• [THE DATA]
--------------------
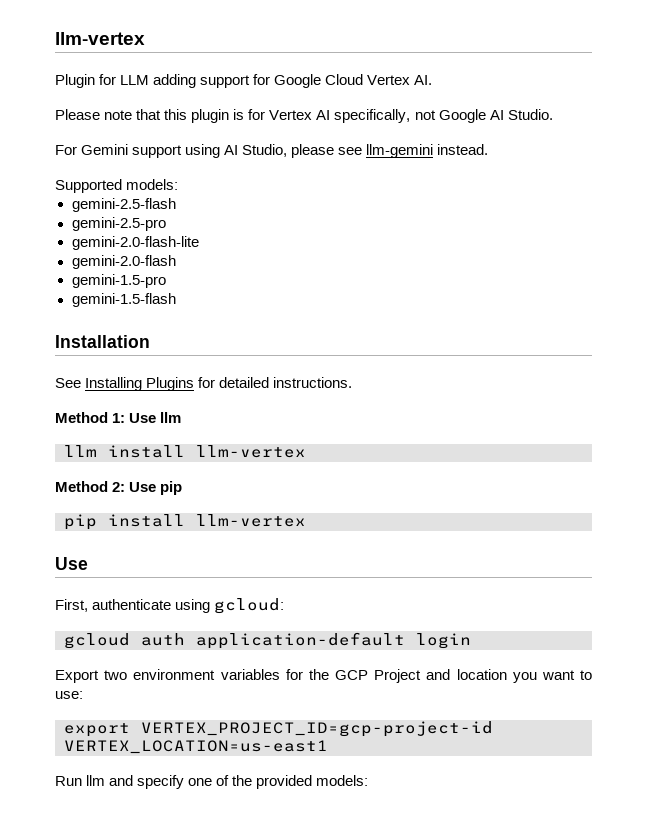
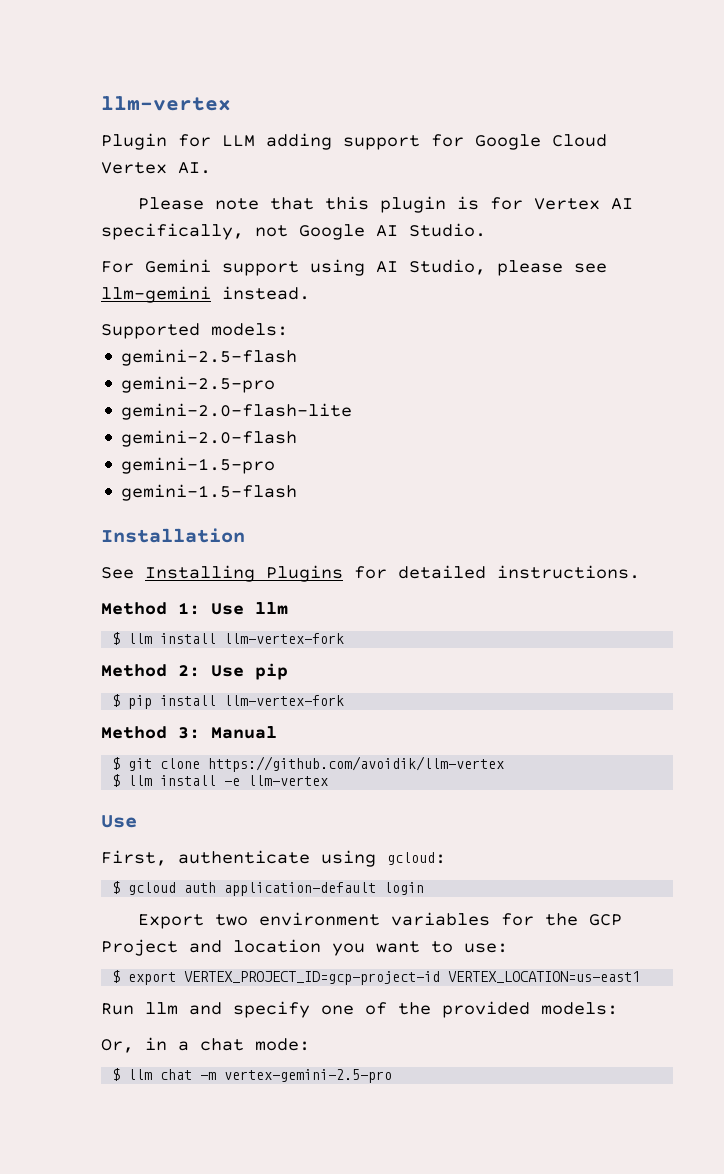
- llm install llm-vertex
+ $ llm install llm-vertex-fork
- pip install llm-vertex
+ $ pip install llm-vertex-fork
+ Method 3: Manual
+ $ git clone https://github.com/avoidik/llm-vertex
+ $ llm install -e llm-vertex
- gcloud auth application-default login
+ $ gcloud auth application-default login
- export VERTEX_PROJECT_ID=gcp-project-id VERTEX_LOCATION=us-east1
+ $ export VERTEX_PROJECT_ID=gcp-project-id VERTEX_LOCATION=us-east1
+ Or, in a chat mode:
+ $ llm chat -m vertex-gemini-2.5-pro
--------------------
• [PROMPT]
Each line in the records above with "project" must be returned.

• [SOLUTION TO THE PROBLEM]
- export VERTEX_PROJECT_ID=gcp-project-id VERTEX_LOCATION=us-east1
+ $ export VERTEX_PROJECT_ID=gcp-project-id VERTEX_LOCATION=us-east1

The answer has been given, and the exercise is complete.